Recipe by Shokara
This is one of my many versions of spaghetti sauce. This one is quick to prepare and best if left to simmer for 6 hours or more. Also, it calls for red wine. I strongly recommend Merlot or Cabernet sauvignon. Also: DON'T get the cheap kind that you wouldn't dare drink. After all, if you put that icky stuff in your sauce--what do you really expect to get out of it! Besides, its always nice to have a small glass of wine while enjoying the aroma of the sauce cooking!
- 1 medium onion, chopped
- 2 carrots, chopped
- 2 celery ribs, chopped
- 4 garlic cloves, minced
- 58 -72 1⁄2 ounces canned Italian stewed tomatoes
- 3 -4 bay leaves
- 1⁄4 cup oregano
- 1⁄4 cup parsley
- 2 tablespoons fresh parsley
- 3 tablespoons basil
- 2 tablespoons garlic powder
- fresh ground black pepper
- 2 cups red wine
- parmesan cheese, block not sprinkle can
- olive oil, just enough to coat your pan
- salt (I don't usually use any) (optional)
- 1 loaf French bread
- olive oil
- 2 garlic cloves, minced well
- aluminum foil
Directions See How It's Made
- In a nice large pot WITH a secure lid start up your stove top and place in just enough olive oil to coat pan.

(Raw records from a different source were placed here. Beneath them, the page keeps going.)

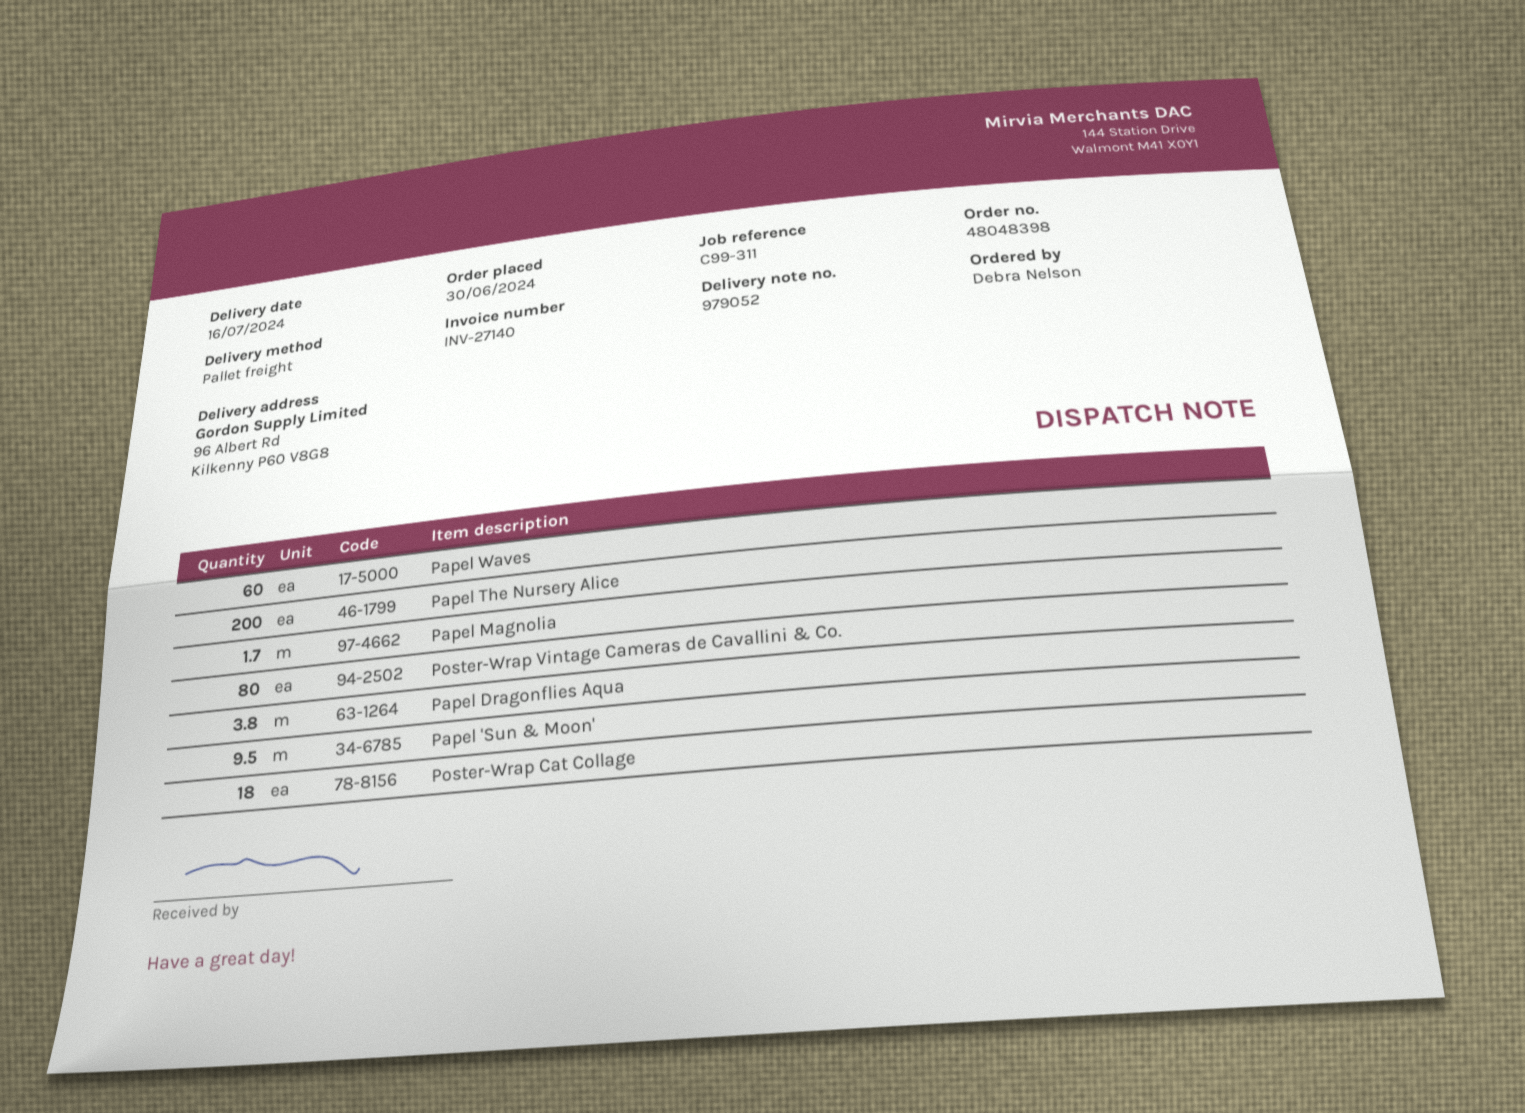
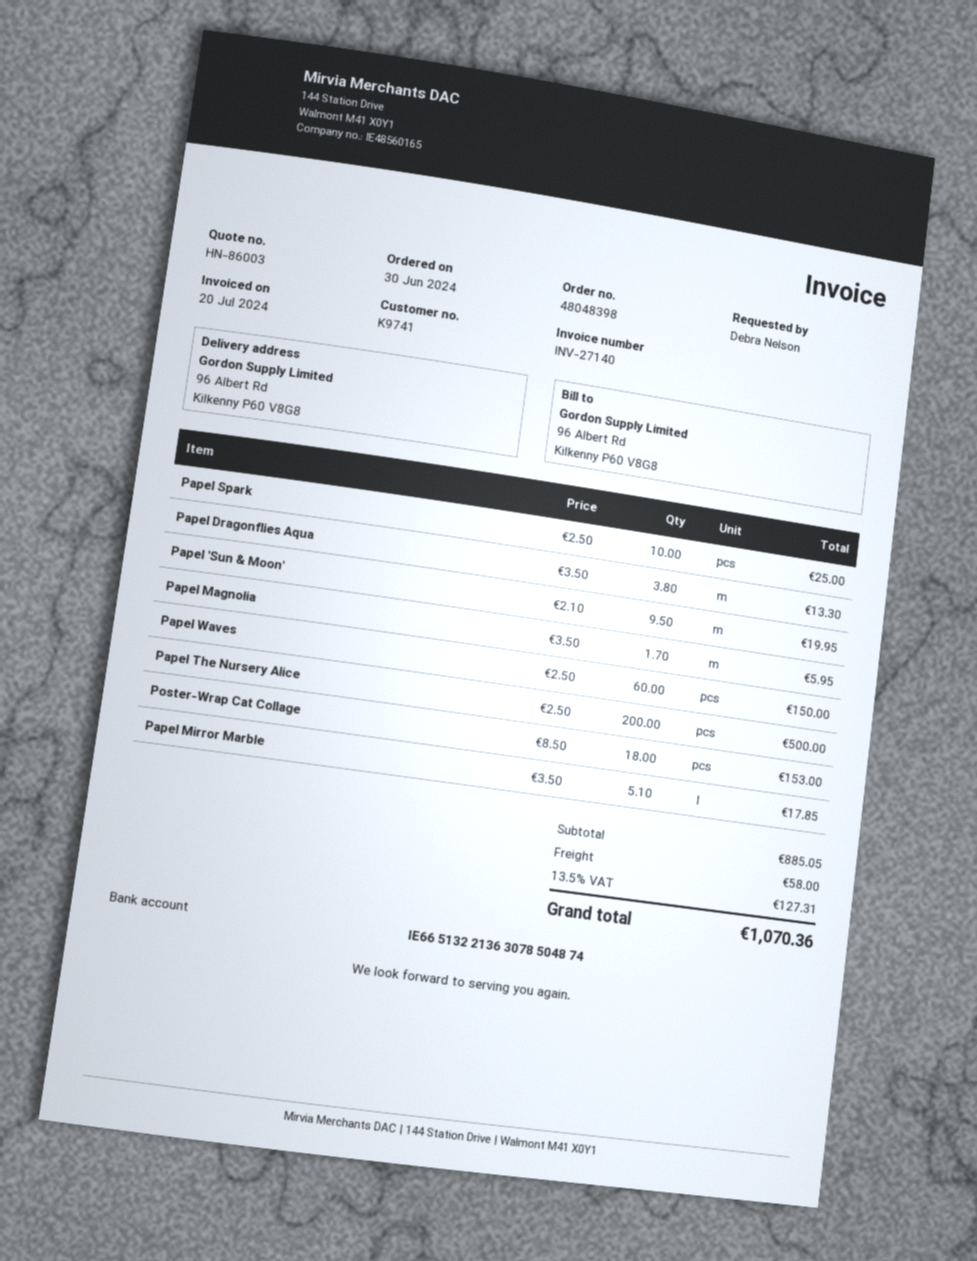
Poster-Wrap Vintage Cameras de Cavallini & Co.: 80 -> none
Papel Spark: none -> 10
Papel Mirror Marble: none -> 5.1

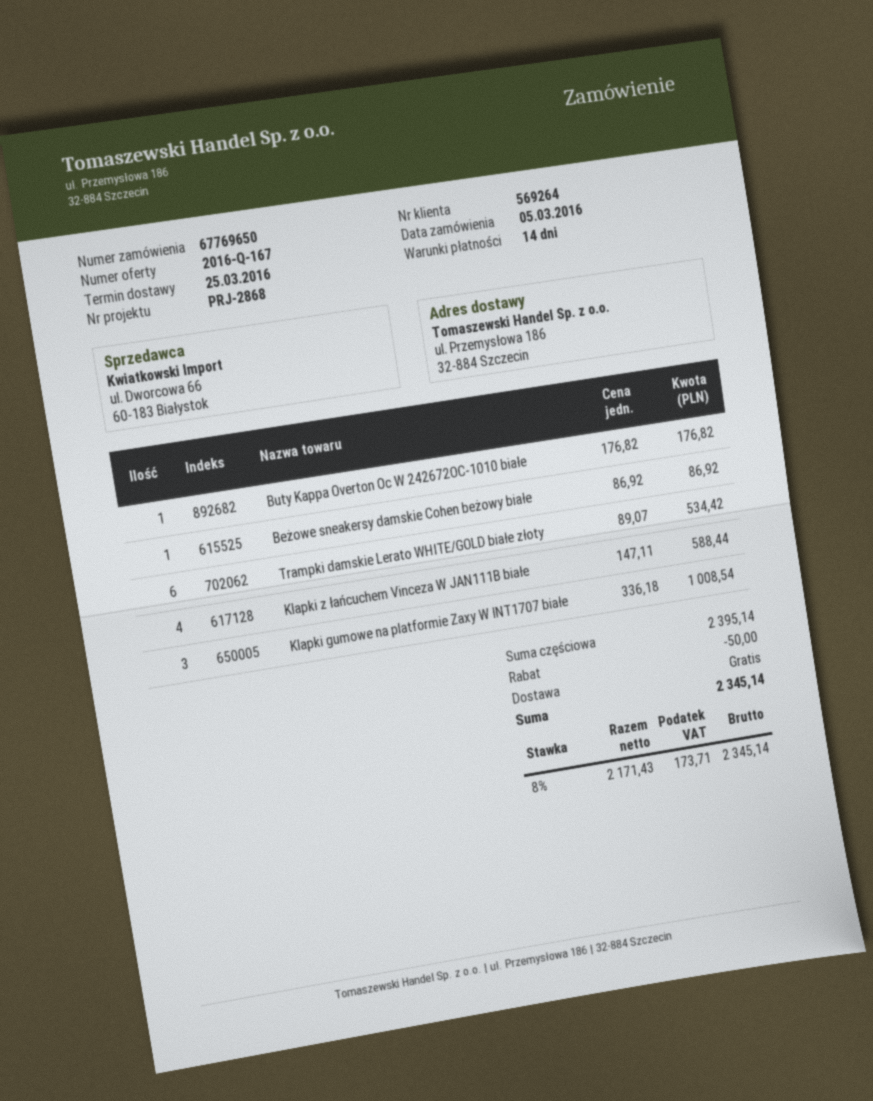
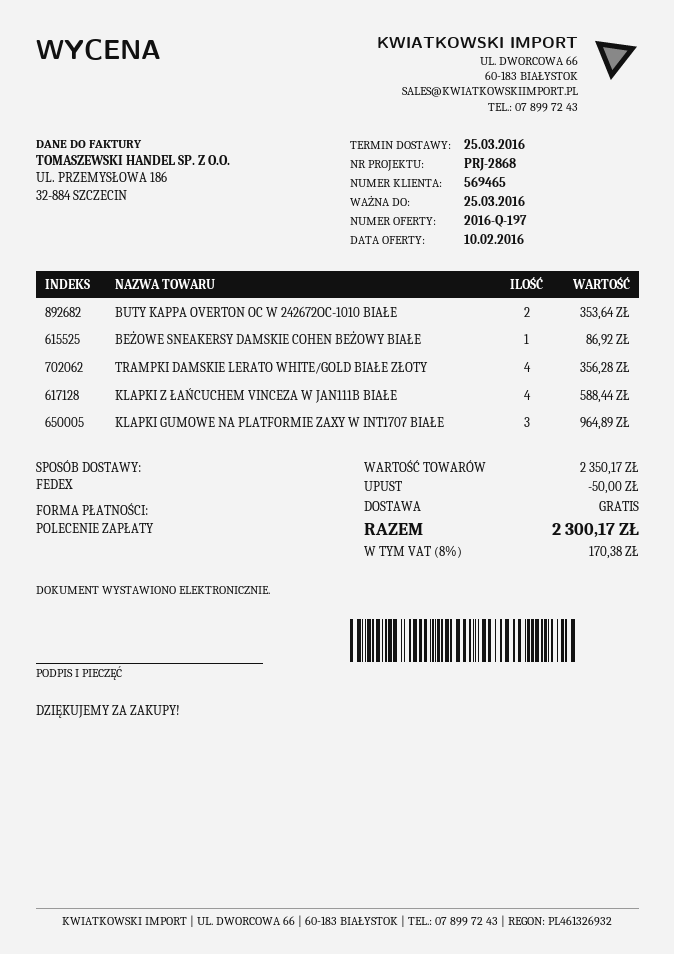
quote number: 2016-Q-167 -> 2016-Q-197
customer number: 569264 -> 569465
Buty Kappa Overton Oc W 242672OC-1010 białe: 1 for 176.82 -> 2 for 353.64
Trampki damskie Lerato WHITE/GOLD białe złoty: 6 for 534.42 -> 4 for 356.28
Klapki gumowe na platformie Zaxy W INT1707 białe: 3 for 1008.54 -> 3 for 964.89
subtotal: 2395.14 -> 2350.17
tax: 8% = 173.71 -> 8% = 170.38
total: 2345.14 -> 2300.17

- Start off by sautéing the garlic, carrots, and celery for a few minutes You dont want they cooked however. Just enough to start the process. Then add the two cans of S&W Italian Stewed Tomatoes. It is important that you use Italian Stewed Tomatoes (preferably S&W brand if you can) rather than canned tomato sauce as it will effect the taste a great deal. If you cant find Italian Stewed Tomatoes -- just wing it. Make it your own! The pieces will be in large chunks. DON'T blend it up! Just simply poor it out onto your hand on the way into the pan (obviously have well washed hands) and crush the chunks with your hands as it goes it. That's the fun part!
- When it gets to a simmer again, add 1 1/2 cups of red wine. I recommend swirling the red wine around the cans of I.S. Tomatoes so that you can get every last bit of it out. It might seem like a lot of wine, but remember the amount of time it will be simmering will help reduce it a lot.
- Then add the seasonings starting with the whole bay leaves EXCEPT the fresh chopped parsley. Stir it all up, and allow to come to a high simmer. Just bellow a boil. Then turn it down again. At this point I recommend putting the lid on and weighing it down for a firm fit. If you have a pressure cooker, use that! Slow cookers work great too, but I recommend starting off in a pot and then switching over to the slow cooker.
- Allow to cook for approx and hour, then test the flavor. Remember, it WILL change after cooking the full time. You can usually tell at this point if its going to be bland or just right though.
- Put the lid back on at an angle (to allow venting). Pour the remaining 1/2 cup of wine into a glass for yourself, go sit on the couch and look extremely exhausted. After all, cooking a fancy dinner requires A LOT of work. Make sure your family knows it too as the aroma of your homemade sauce wafts around the house. Put in a movie, I recommend something like Chocolat, or Under the Tuscan Sun -- You will like it, and it will keep the men folk out of the kitchen while you cook. If you ARE a man--football or something--I don't know? What do men who cook watch?.
- Stir frequently. If it appears to be getting too hot (IE burning to bottom of pan) TURN IT DOWN. Love your sauce, don't leave it injured. Allow approx 6 hours to cook over the stove top (more if your using a slow cooker, after all -- it's ummm -- "slow"). Taste regularly. I also take a loaf of French bread, slicing it open so it hinges at the side, add minced garlic and olive oil, wrap it in aluminum foil and heat in the oven for a few minutes right before dinner is to be served.
- When sauce is ready, start water boiling for the noodles. I recommend whole wheat noodles, but you can use any kind your heart desires.
- You will know the sauce is ready when it thickens up and is still nice and chunky. If you have a thick paste that's stuck to the bottom of the pan, then you had too much red wine and forgot about your sauce. Don't panic--add water and talk to it, beg it to be ok. Sometimes it comes around. If all has gone well however, you will have a glorious sauce whose aroma fills your house and it will bring your family to the table on its own--no ringing bell necessary.
- To serve, strain noodles (DON'T rinse!) put them back in the pot in which they were cooked. Ladle in about 2-3 ladles of sauce (depending on how much noodles you cooked). Remove the bay leaves as you find them. Toss the noodles to coat them with sauce. Plate out the noodles. Put a little sauce on the top. Chop the fresh parsley; toss over the top of each one. Shave fresh parmesan cheese over the top. Cut up bread if you desired to make it, put it in a basket wrapped in a towel.
- Enter dinning room carrying a plate in each hand. Look so exhausted that you couldn't possibly do the dishes. ;).